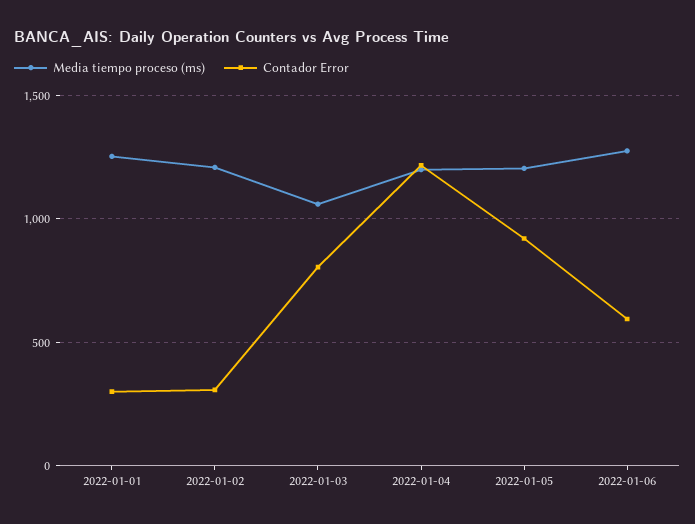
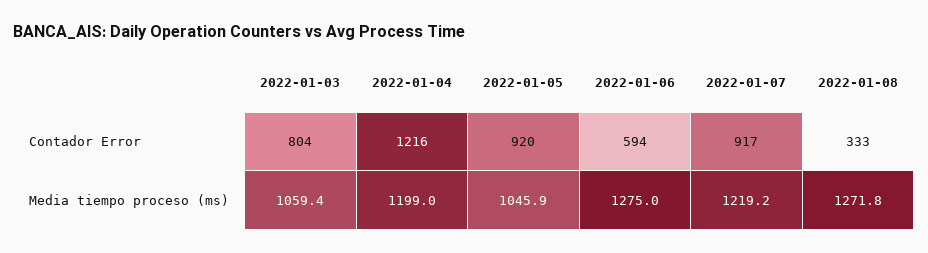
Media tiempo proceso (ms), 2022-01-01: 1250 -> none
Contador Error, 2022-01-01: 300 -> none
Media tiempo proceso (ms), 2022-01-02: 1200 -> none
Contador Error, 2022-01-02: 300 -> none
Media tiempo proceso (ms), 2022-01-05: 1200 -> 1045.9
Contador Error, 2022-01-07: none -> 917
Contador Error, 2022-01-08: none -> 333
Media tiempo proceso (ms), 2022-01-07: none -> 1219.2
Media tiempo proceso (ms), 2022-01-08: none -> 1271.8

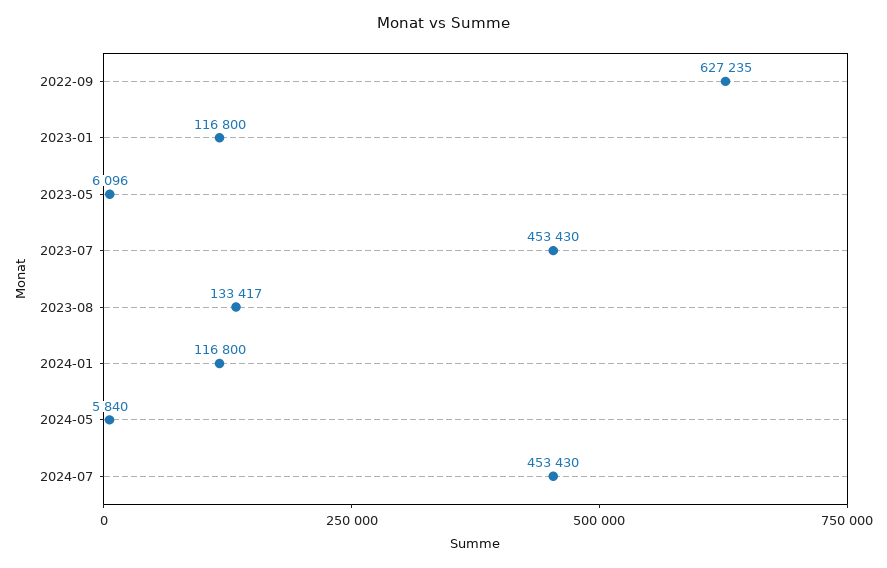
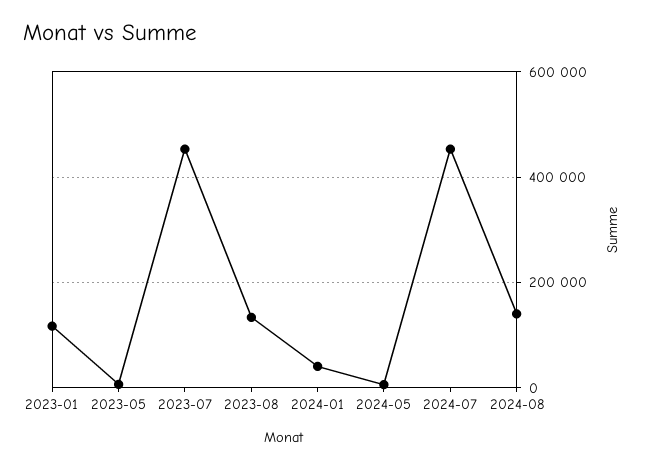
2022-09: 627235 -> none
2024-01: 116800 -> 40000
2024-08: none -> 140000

> Work to be completed
An exact repeat of all the data is required, pictures excluded.

> Finished task
Media tiempo proceso (ms), 2022-01-01: 1250 -> none
Contador Error, 2022-01-01: 300 -> none
Media tiempo proceso (ms), 2022-01-02: 1200 -> none
Contador Error, 2022-01-02: 300 -> none
Media tiempo proceso (ms), 2022-01-05: 1200 -> 1045.9
Contador Error, 2022-01-07: none -> 917
Contador Error, 2022-01-08: none -> 333
Media tiempo proceso (ms), 2022-01-07: none -> 1219.2
Media tiempo proceso (ms), 2022-01-08: none -> 1271.8

2022-09: 627235 -> none
2024-01: 116800 -> 40000
2024-08: none -> 140000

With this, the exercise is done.